The benchmark test is performed in five phases that are run from a TPCx-HS-master script. The phases must run sequentially without any overlaps.
Figure 2: TPCx-HS execution phases
The benchmark test consists of two runs, Run 1 and Run 2, which must follow the run phases shown above. Except for file system cleanup, no activities are allowed between Run 1 and Run 2. The total elapsed runtime T, in seconds is used for the TPCx-HS Performance Metric calculation. The performance run is defined as the run (Run 1 or Run 2) with the lower TPCx-HS Performance Metric. The repeatability run is defined as the run (Run 1 or Run 2) with the higher TPCx-HS Performance Metric. The reported Performance Metric is the TPCx-HS Performance Metric for the performance run.
Scale factors
Scale Factor (SF) is the dataset size in relation to the minimum required size of a test dataset. For TPCx-HS, the test dataset size must be selected from a set of fixed SFs:
1 TB | 3 TB | 10 TB | 30 TB | 100 TB | 300 TB | 1000 TB | 3000 TB | 10,000 TB |
The SF 100 TB result was the first TPCx-HS result to be published at that SF, which was a major milestone for the Industry.
What is measured?
All TPC published results disclose a Primary Metric that consists of a Performance metric, Price/Performance metric, and an availability date. For TPCx-HS:
- Performance Metric (HSph@SF) reflects the throughput of a run (Run 1 or Run 2) at Scale Factor SF. This metric is the elapsed time T for a performance run to perform all the five phases shown in Figure 2.
- Price/Performance Metric ($/HSph@SF) indicates the Total Cost of Ownership P needed to own and sustain the SUT that scored the Performance Metric.
- System availability date is the day all components used in the Performance test will be available to customers as defined in the TPC Pricing specification.

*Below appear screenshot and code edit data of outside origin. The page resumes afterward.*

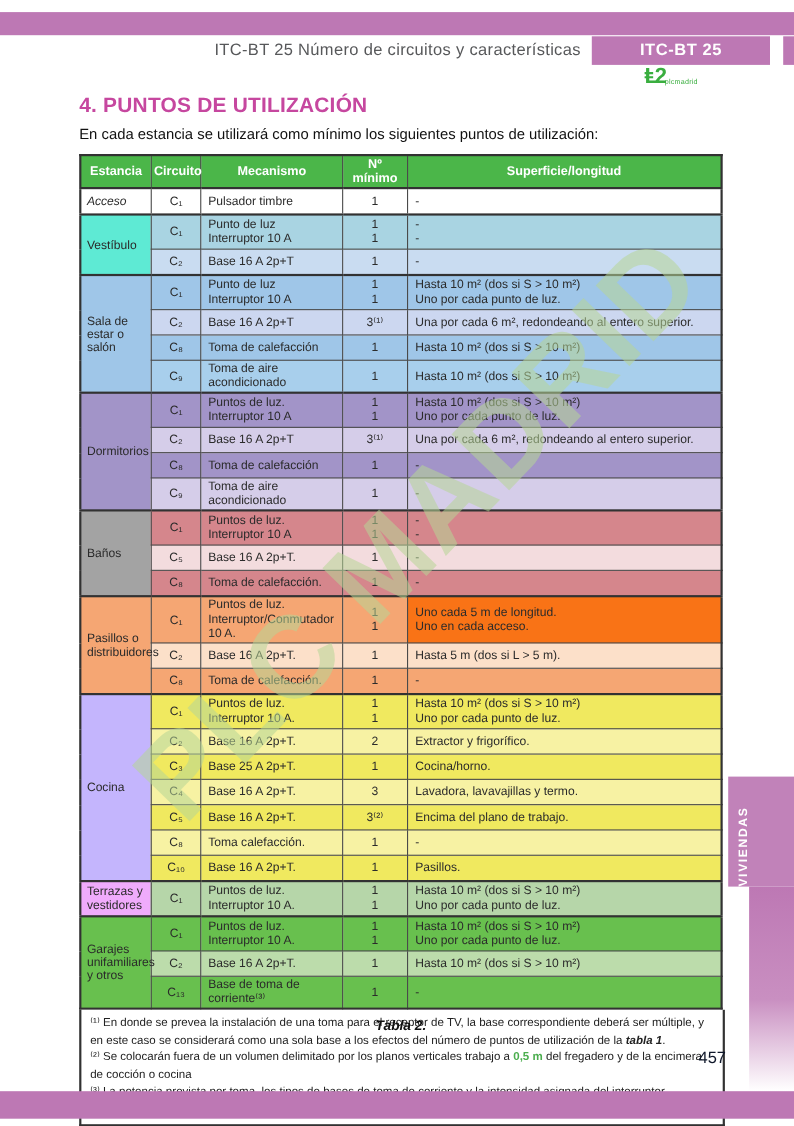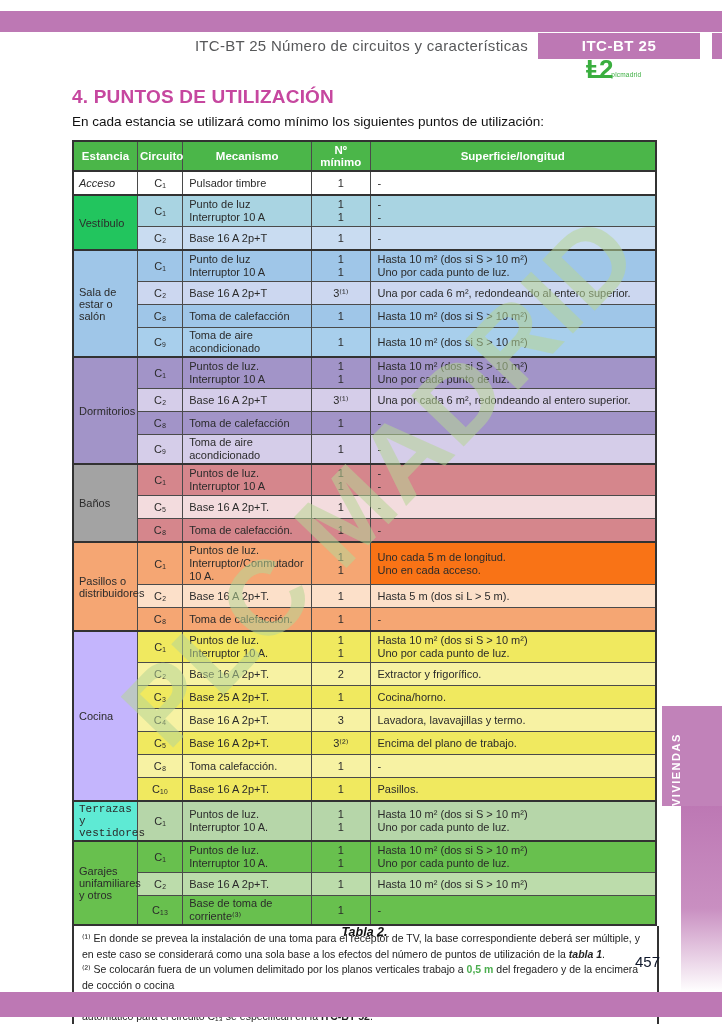--- a/index.html
+++ b/index.html
@@ -6,21 +6,21 @@
   body{width:722px;height:1024px;position:relative;background:#fff;
        font-family:"Liberation Sans","DejaVu Sans",sans-serif;color:#2b2b2b;overflow:hidden;}
   .abs{position:absolute;}
   
   #top-bar{top:11px;left:0;width:722px;height:21px;background:#bd78b4;}
   #breadcrumb{top:37px;right:194px;font-size:15px;color:#57585a;letter-spacing:.3px;white-space:nowrap;}
   #badge{top:33px;left:538px;width:162px;height:26px;background:#bd78b4;color:#fff;
          font-weight:bold;font-size:15px;text-align:center;line-height:26px;letter-spacing:.5px;}
   #corner-sq{top:33px;left:712px;width:10px;height:26px;background:#bd78b4;}
   #logo{top:60px;left:586px;display:flex;align-items:flex-end;gap:1px;color:#3aae3f;}
-  #logo .mark{font-weight:bold;font-size:26px;line-height:18px;letter-spacing:-3px;}
+  #logo .mark{font-weight:bold;font-size:20px;line-height:18px;letter-spacing:-3px;}
   #logo .word{font-size:6.5px;letter-spacing:.2px;}
   
   #page-title{top:86px;left:72px;font-size:19px;font-weight:bold;color:#c6479f;letter-spacing:.2px;}
   #intro{top:114px;left:72px;font-size:13.5px;color:#111;}
   
   #table-wrap{top:140px;left:72px;width:588px;}
   table{border-collapse:collapse;width:585px;table-layout:fixed;}
   th,td{border:1px solid #4a4a4a;font-size:11px;padding:1px 4px;vertical-align:middle;}
   table{border:2px solid #323232;}
   th{background:#4bb649;color:#fff;font-weight:bold;font-size:11.5px;height:19px;padding:2px;}
@@ -93,21 +93,21 @@
             <div class="ln">Pulsador timbre</div>
           </td>
           <td class="min" style="background: rgb(255, 255, 255);">
             <div class="ln">1</div>
           </td>
           <td class="sup" style="background: rgb(255, 255, 255);">
             <div class="ln">-</div>
           </td>
         </tr>
         <tr class="sec-start h2">
-          <td class="estancia" rowspan="2" style="background: #22c55e;">Vestíbulo</td>
+          <td class="estancia" rowspan="2" style="background: #5eead4;">Vestíbulo</td>
           <td class="circ" style="background: rgb(169, 212, 226);">C₁</td>
           <td class="mech" style="background: rgb(169, 212, 226);">
             <div class="ln">Punto de luz</div>
             <div class="ln">Interruptor 10 A</div>
           </td>
           <td class="min" style="background: rgb(169, 212, 226);">
             <div class="ln">1</div>
             <div class="ln">1</div>
           </td>
           <td class="sup" style="background: rgb(169, 212, 226);">
@@ -393,21 +393,21 @@
             <div class="ln">Base 16 A 2p+T.</div>
           </td>
           <td class="min" style="background: rgb(240, 233, 95);">
             <div class="ln">1</div>
           </td>
           <td class="sup" style="background: rgb(240, 233, 95);">
             <div class="ln">Pasillos.</div>
           </td>
         </tr>
         <tr class="sec-start h2">
-          <td class="estancia" rowspan="1" style="background: #5eead4; font-family: Liberation Mono, monospace;">Terrazas y vestidores</td>
+          <td class="estancia" rowspan="1" style="background: #f0abfc;">Terrazas y vestidores</td>
           <td class="circ" style="background: rgb(182, 214, 169);">C₁</td>
           <td class="mech" style="background: rgb(182, 214, 169);">
             <div class="ln">Puntos de luz.</div>
             <div class="ln">Interruptor 10 A.</div>
           </td>
           <td class="min" style="background: rgb(182, 214, 169);">
             <div class="ln">1</div>
             <div class="ln">1</div>
           </td>
           <td class="sup" style="background: rgb(182, 214, 169);">

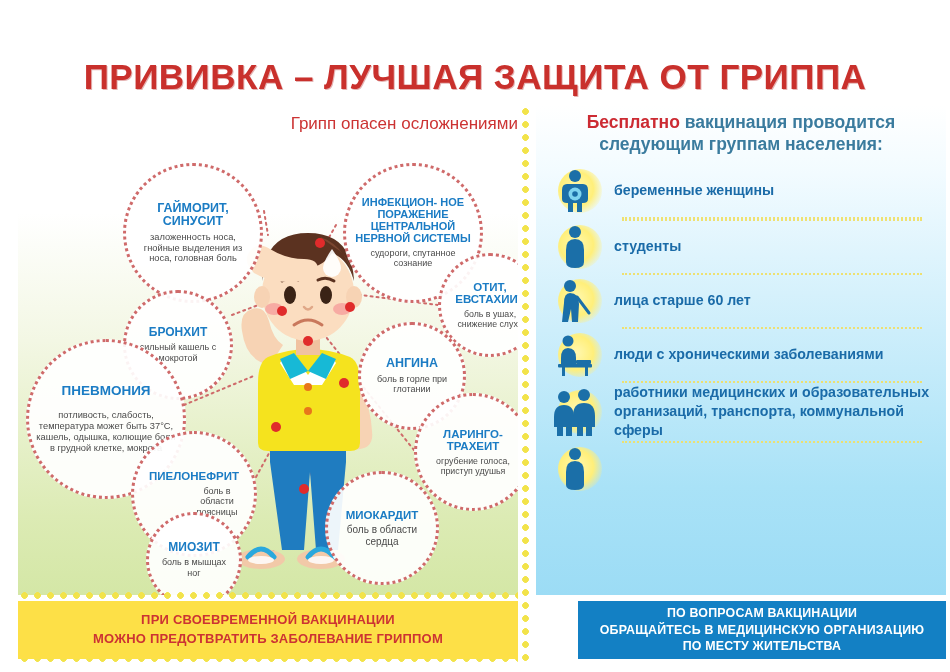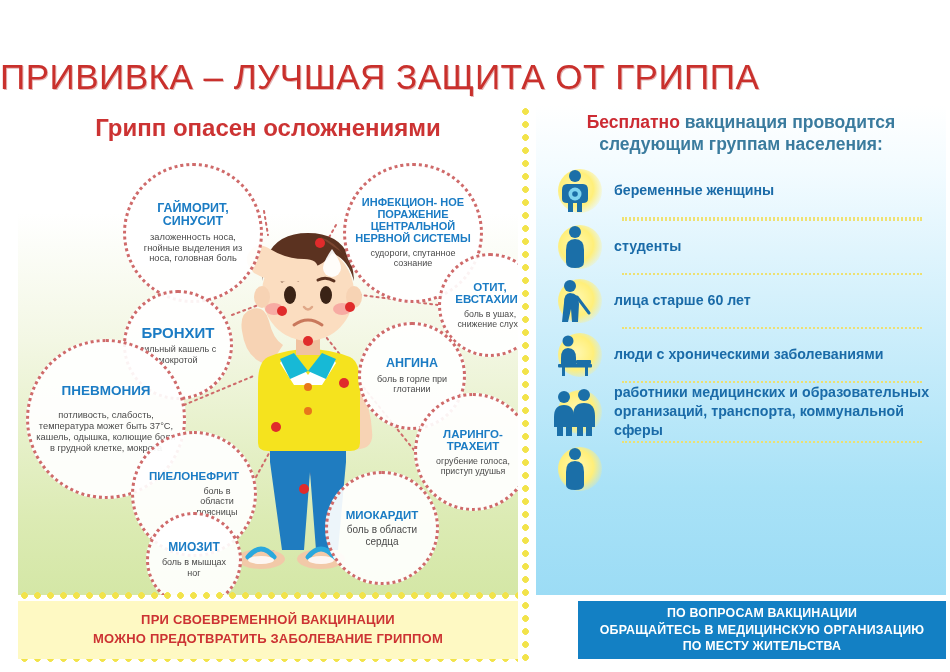--- a/index.html
+++ b/index.html
@@ -12,43 +12,43 @@
   #poster {
     position: relative;
     width: 950px; height: 672px;
     background: #ffffff;
   }
 
   
   .main-title {
     position: absolute;
     top: 57px; left: 0; width: 950px;
-    text-align: left;
+    text-align: center;
     font-size: 35px;
-    font-weight: normal;
+    font-weight: bold;
     letter-spacing: 0.5px;
     color: #c9302c;
     text-shadow: 1px 1px 0 rgba(180,40,40,0.35);
     white-space: nowrap;
   }
 
   
   .left-panel {
     position: absolute;
     left: 18px; top: 105px;
     width: 500px; height: 490px;
     background: linear-gradient(to bottom, #ffffff 0%, #ffffff 22%, #f3f7e4 48%, #dcebb4 84%, #d4e7a6 100%);
     overflow: hidden;
   }
   .left-heading {
     position: absolute;
     top: 9px; left: 0; width: 500px;
-    text-align: center;
-    font-size: 24px;
-    font-weight: bold;
+    text-align: right;
+    font-size: 17px;
+    font-weight: normal;
     color: #cc3333;
     white-space: nowrap;
   }
 
   
   .bubble {
     position: absolute;
     border-radius: 50%;
     border: 3px dotted #cf6a6a;
     background: rgba(255,255,255,0.92);
@@ -77,21 +77,21 @@
 
   #bub-cns       { left: 325px; top: 58px;  width: 140px; height: 140px; }
   #bub-cns       .b-title { font-size: 11px; }
   #bub-cns       .b-desc  { font-size: 9px; }
 
   #bub-otit      { left: 420px; top: 148px; width: 104px; height: 104px; }
   #bub-otit      .b-title { font-size: 11.5px; }
   #bub-otit      .b-desc  { font-size: 8.8px; }
 
   #bub-bronhit   { left: 105px; top: 185px; width: 110px; height: 110px; }
-  #bub-bronhit   .b-title { font-size: 15px; }
+  #bub-bronhit   .b-title { font-size: 12px; }
   #bub-bronhit   .b-desc  { font-size: 9px; }
 
   #bub-angina    { left: 340px; top: 217px; width: 108px; height: 108px; }
   #bub-angina    .b-title { font-size: 12.5px; }
   #bub-angina    .b-desc  { font-size: 9px; }
 
   #bub-pnevmo    { left: 8px;   top: 234px; width: 160px; height: 160px; gap: 9px; }
   #bub-pnevmo    .b-title { font-size: 13.5px; }
   #bub-pnevmo    .b-desc  { font-size: 9.3px; }
 
@@ -188,21 +188,21 @@
     border-top: 2px dotted #f0e06a;
     margin: 0 24px 0 86px;
     opacity: 0.95;
   }
 
   
   .banner-left {
     position: absolute;
     left: 18px; top: 601px;
     width: 500px; height: 58px;
-    background: #fef9c3;
+    background: #fde047;
     display: flex; align-items: center; justify-content: center;
     text-align: center;
   }
   .banner-left .btxt {
     font-size: 13px; font-weight: bold; color: #cc3333;
     line-height: 1.45; letter-spacing: 0.2px;
   }
   .banner-right {
     position: absolute;
     left: 578px; top: 601px;

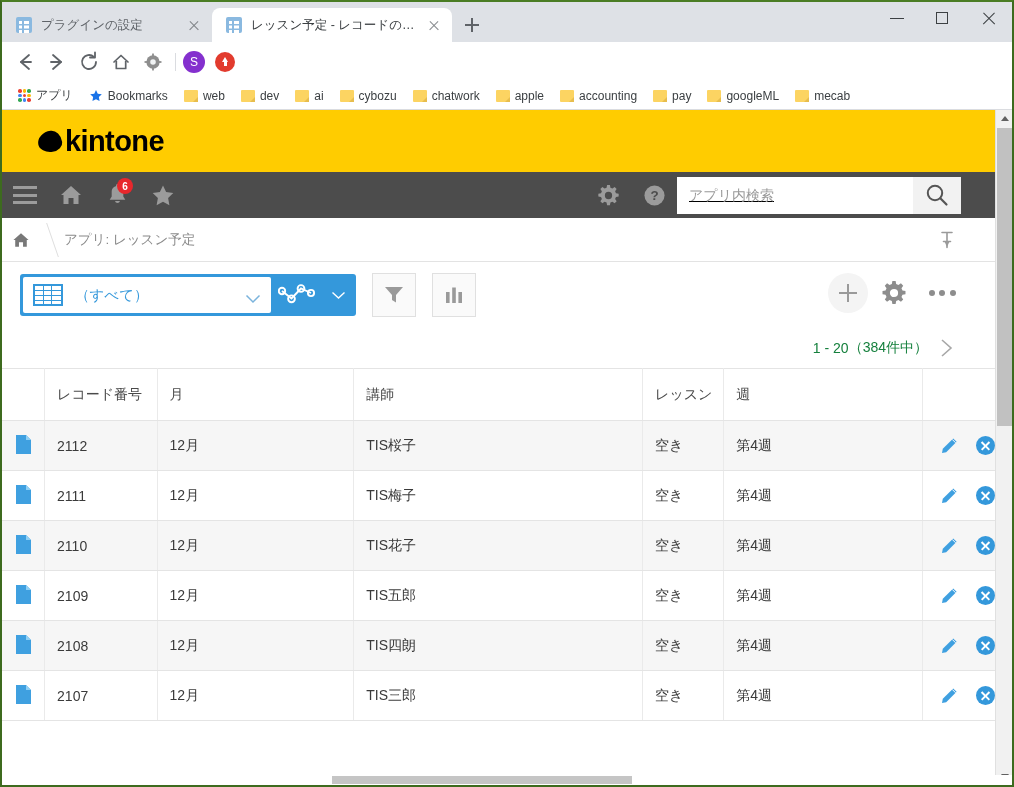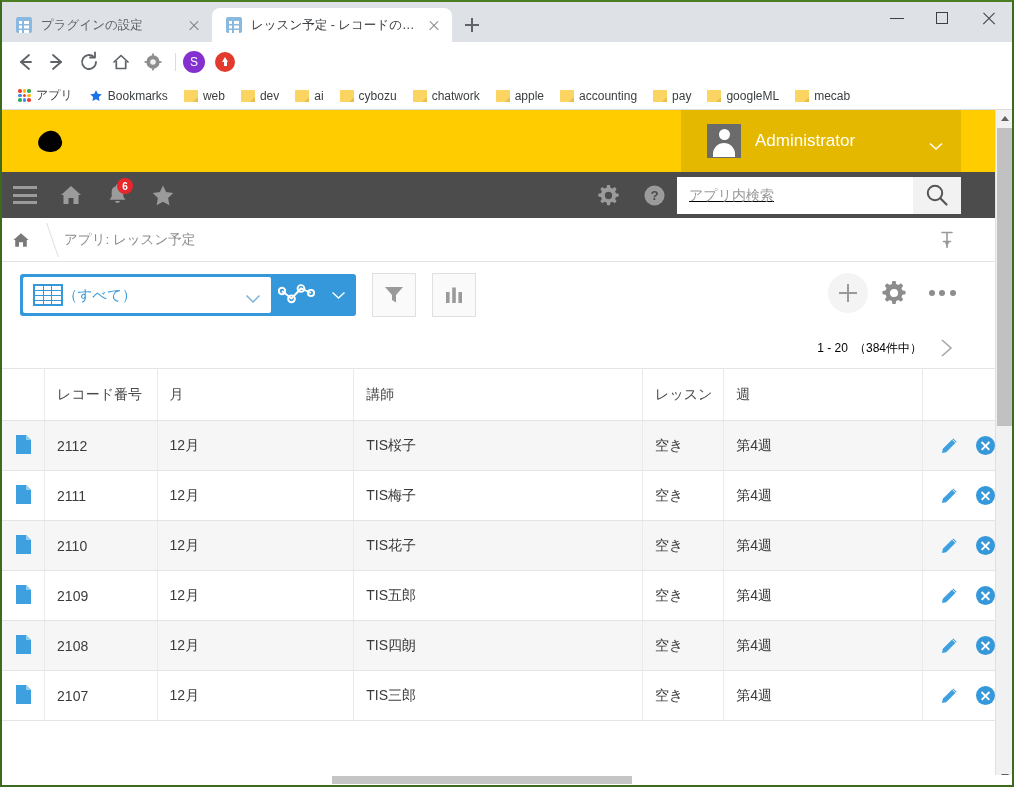--- a/index.html
+++ b/index.html
@@ -233,21 +233,21 @@
   .crumb-text { margin-left: 8px; }
   .pin-ic { position:absolute; right:58px; top:13px; width:14px; height:18px; }
 
   .k-toolbar { height: 66px; background:#fff; display:flex; align-items:center; position:relative; }
   .viewsel {
     margin-left: 18px; height: 42px; background:#3498db; border-radius:3px;
     display:flex; align-items:center; padding: 3px; gap:0;
   }
   .viewsel .box {
     width: 248px; height: 36px; background:#fff; border-radius:2px;
-    display:flex; align-items:center; padding: 0 10px; 
+    display:flex; align-items:center; padding: 0 10px; gap:12px;
   }
   .grid-ic { width:30px; height:22px; border:2px solid #3498db; flex:0 0 30px; position:relative; background:#fff; }
   .grid-ic::before {
     content:""; position:absolute; left:0; top:4px; width:26px; height:1.4px; background:#3498db;
     box-shadow: 0 5px 0 #3498db, 0 10px 0 #3498db, 0 15px 0 #3498db;
   }
   .grid-ic::after {
     content:""; position:absolute; left:8px; top:0; width:1.4px; height:18px; background:#3498db;
     box-shadow: 8px 0 0 #3498db;
   }
@@ -265,21 +265,21 @@
     width: 40px; height:40px; border-radius:50%; background:#f4f4f4; position:relative;
   }
   .circ-add::before { content:""; position:absolute; left:11px; top:19.2px; width:18px; height:1.8px; background:#9a9a9a; }
   .circ-add::after  { content:""; position:absolute; left:19.1px; top:11px; width:1.8px; height:18px; background:#9a9a9a; }
   .ico-btn { width: 44px; height:40px; display:flex; align-items:center; justify-content:center; }
   .dots { display:flex; gap:4.5px; }
   .dots i { width:6px; height:6px; border-radius:50%; background:#8d8d8d; display:block; }
 
   .k-pager {
     height: 40px; background:#fff; display:flex; align-items:center; justify-content:flex-end;
-    padding-right: 48px; font-size:12px; color:#000000; gap: 6px; position:relative;
+    padding-right: 48px; font-size:14px; color:#15803d; position:relative;
   }
   .pg-next { width:36px; height:36px; display:flex; align-items:center; justify-content:center; }
 
   
   .k-table { width: 100%; border-collapse: collapse; table-layout: fixed; font-size:14px; }
   .k-table th, .k-table td {
     border-top: 1px solid #e4e4e4; border-bottom:1px solid #e4e4e4;
     border-right: 1px solid #eaeaea;
     text-align: left; color:#3a3a3a; font-weight:normal;
     padding: 0 0 0 12px; height: 50px; overflow:hidden; white-space:nowrap;
@@ -452,29 +452,21 @@
       <span class="bm-folder"></span>
       <span>mecab</span>
     </div>
   </div>
 
   <div class="k-wrap">
 
     <div class="k-header">
       <div class="k-logo">
         <span class="blob"></span>
-      </div>
-      <div class="k-user">
-        <span class="ava"></span>
-        <span class="uname">Administrator</span>
-        <span class="chev-d">
-          <svg width="14" height="9" viewBox="0 0 14 9">
-              <path d="M1 1.5 L7 7 L13 1.5" fill="none" stroke="#ffffff" stroke-width="1.4"></path>
-            </svg>
-        </span>
+          <span>kintone</span>
       </div>
     </div>
 
     <div class="k-nav">
       <div class="ic">
         <span class="hamb">
             <i></i>
             <i></i>
             <i></i>
           </span>

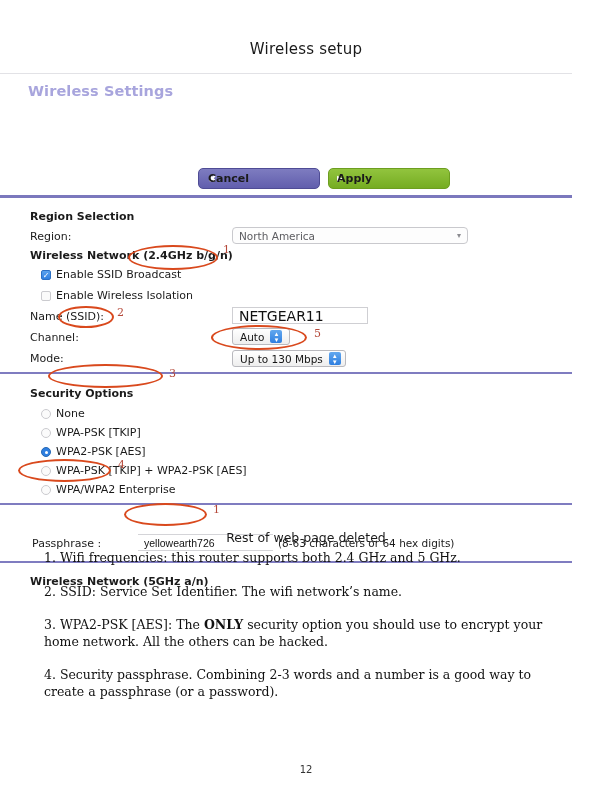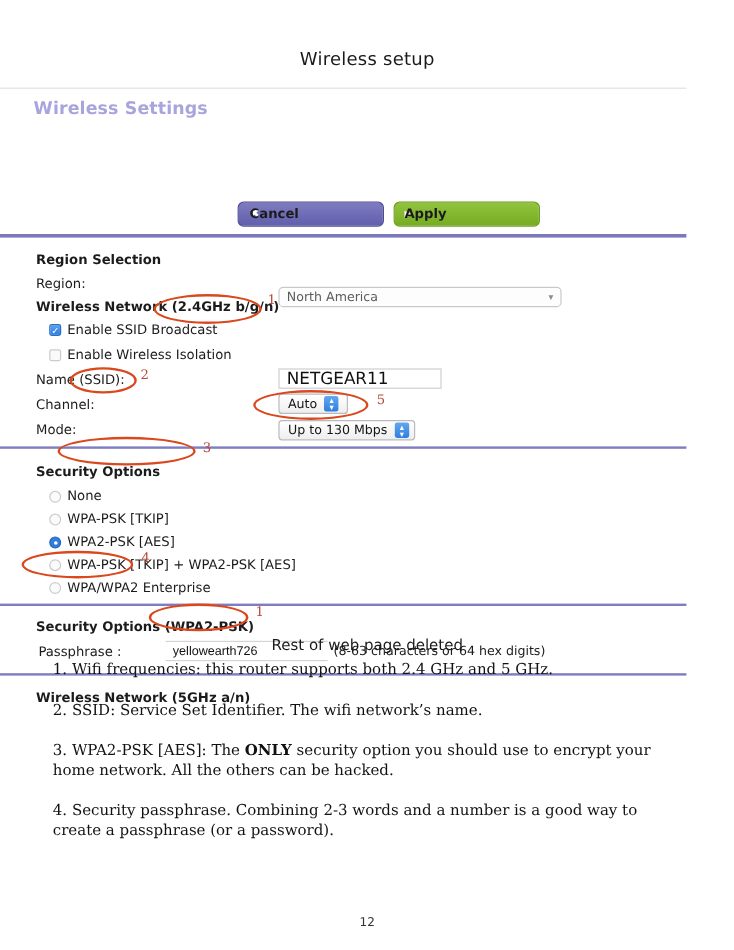--- a/index.html
+++ b/index.html
@@ -73,21 +73,21 @@
   .hint{
     position:absolute;font-size:10.5px;color:#1b1b1b;
     font-family:"DejaVu Sans",sans-serif;white-space:nowrap;
   }
   
   .sel-wide{
     position:absolute;left:232px;top:154px;width:236px;height:17px;
     border:1px solid #c9c9cd;border-radius:4px;background:#fdfdfd;
     font-size:10.5px;color:#5c5c60;
     font-family:"DejaVu Sans",sans-serif;
-    display:flex;align-items:center;padding:0 6px;box-sizing:border-box;margin-top:12px;
+    display:flex;align-items:center;padding:0 6px;box-sizing:border-box;
   }
   .sel-wide .chev{margin-left:auto;color:#8b8b90;font-size:8px;line-height:7px;text-align:center;}
   
   .popup{
     position:absolute;height:17px;
     border:1px solid #b9b9be;border-radius:3px;
     background:linear-gradient(#ffffff,#eeeeee);
     font-size:10.5px;color:#151515;
     font-family:"DejaVu Sans",sans-serif;
     display:flex;align-items:center;padding:0 2px 0 7px;box-sizing:border-box;
@@ -233,21 +233,20 @@
   <div class="lbl" style="left:56px;top:372px;">WPA2-PSK [AES]</div>
 
   <div class="rdo off" style="left:41px;top:393px;"></div>
   <div class="lbl" style="left:56px;top:391px;">WPA-PSK [TKIP] + WPA2-PSK [AES]</div>
 
   <div class="rdo off" style="left:41px;top:412px;"></div>
   <div class="lbl" style="left:56px;top:410px;">WPA/WPA2 Enterprise</div>
 
   <div class="rule-purple thin" style="top:430px;"></div>
 
-  <div class="sec-head" style="left:30px;top:443px;">Security Options (WPA2-PSK)</div>
   <div class="lbl" style="left:32px;top:464px;">Passphrase :</div>
   <div class="txt-line" style="left:138px;top:461px;width:135px;height:17px;">
     <span>yellowearth726</span>
   </div>
   <div class="hint" style="left:278px;top:464px;">(8-63 characters or 64 hex digits)</div>
 
   <div class="rule-purple thin" style="top:488px;"></div>
 
   <div class="sec-head" style="left:30px;top:502px;">
     <span>Wireless Networ</span><span>k (5GHz a/n)</span>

What the metric numbers mean
Generally, the faster the performance run is completed, the higher the performance score. The score is obtained by normalizing the run times as per the formulas shown above. For Price/Performance, the lower the metric score the better. In this case, a higher Performance score achieved on a SUT with a lower Total Cost of Ownership P will show a better price/performance metric.
Results
As part of the Dell Technologies AMD Milan launch, Dell Technologies published five TPCx-HS results on March 04, 2021. These results summarized in Table 2 below show several performance scenarios:
- Data sizes that are scaled from SF 1 TB to SF 100 TB
- Two different frameworks MapReduce and Spark
- Two different cluster sizes 10 nodes and 17 nodes
The common denominator for these results is that all SUTs used the AMD Milan EPYC 75F3 processors.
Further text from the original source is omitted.